What to do.
Write out, from the entries below, exactly the lines that run between the lines holding "shipping method: TNT -> standard" and "balance: 1495.42 -> 1533.01", inclusive, and stop there.

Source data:

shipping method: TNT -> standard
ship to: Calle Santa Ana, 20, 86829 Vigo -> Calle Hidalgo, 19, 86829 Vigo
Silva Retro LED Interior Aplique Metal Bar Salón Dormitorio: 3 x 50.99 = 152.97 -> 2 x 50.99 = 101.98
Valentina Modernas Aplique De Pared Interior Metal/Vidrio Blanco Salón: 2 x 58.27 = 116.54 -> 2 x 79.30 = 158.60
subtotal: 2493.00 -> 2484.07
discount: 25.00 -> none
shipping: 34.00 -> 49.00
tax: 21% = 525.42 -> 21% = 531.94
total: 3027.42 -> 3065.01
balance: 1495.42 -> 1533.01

...

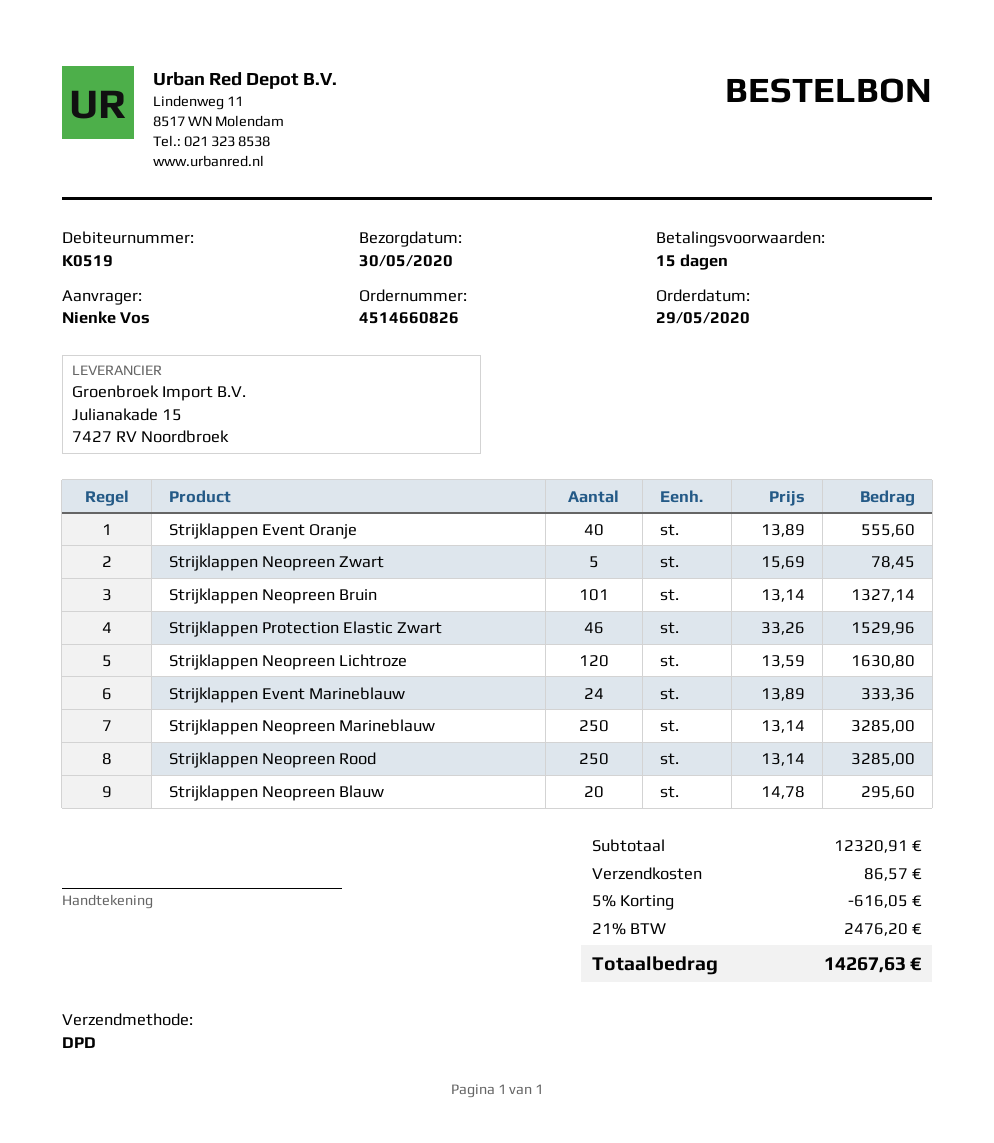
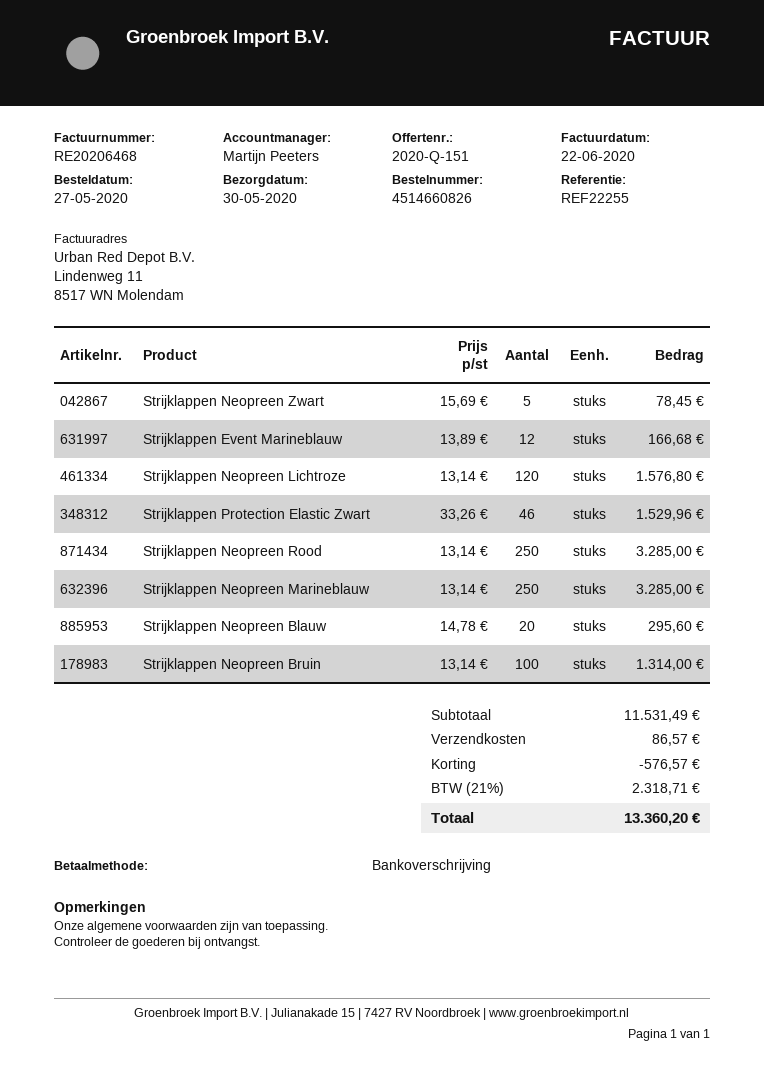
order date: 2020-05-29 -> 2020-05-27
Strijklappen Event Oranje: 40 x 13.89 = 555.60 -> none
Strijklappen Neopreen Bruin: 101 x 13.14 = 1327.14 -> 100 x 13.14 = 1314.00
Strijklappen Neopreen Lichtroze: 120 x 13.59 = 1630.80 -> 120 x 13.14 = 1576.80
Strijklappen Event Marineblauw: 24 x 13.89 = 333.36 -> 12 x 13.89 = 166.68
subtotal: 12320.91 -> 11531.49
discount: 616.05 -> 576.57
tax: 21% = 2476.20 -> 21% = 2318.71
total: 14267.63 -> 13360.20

Response area.
shipping method: TNT -> standard
ship to: Calle Santa Ana, 20, 86829 Vigo -> Calle Hidalgo, 19, 86829 Vigo
Silva Retro LED Interior Aplique Metal Bar Salón Dormitorio: 3 x 50.99 = 152.97 -> 2 x 50.99 = 101.98
Valentina Modernas Aplique De Pared Interior Metal/Vidrio Blanco Salón: 2 x 58.27 = 116.54 -> 2 x 79.30 = 158.60
subtotal: 2493.00 -> 2484.07
discount: 25.00 -> none
shipping: 34.00 -> 49.00
tax: 21% = 525.42 -> 21% = 531.94
total: 3027.42 -> 3065.01
balance: 1495.42 -> 1533.01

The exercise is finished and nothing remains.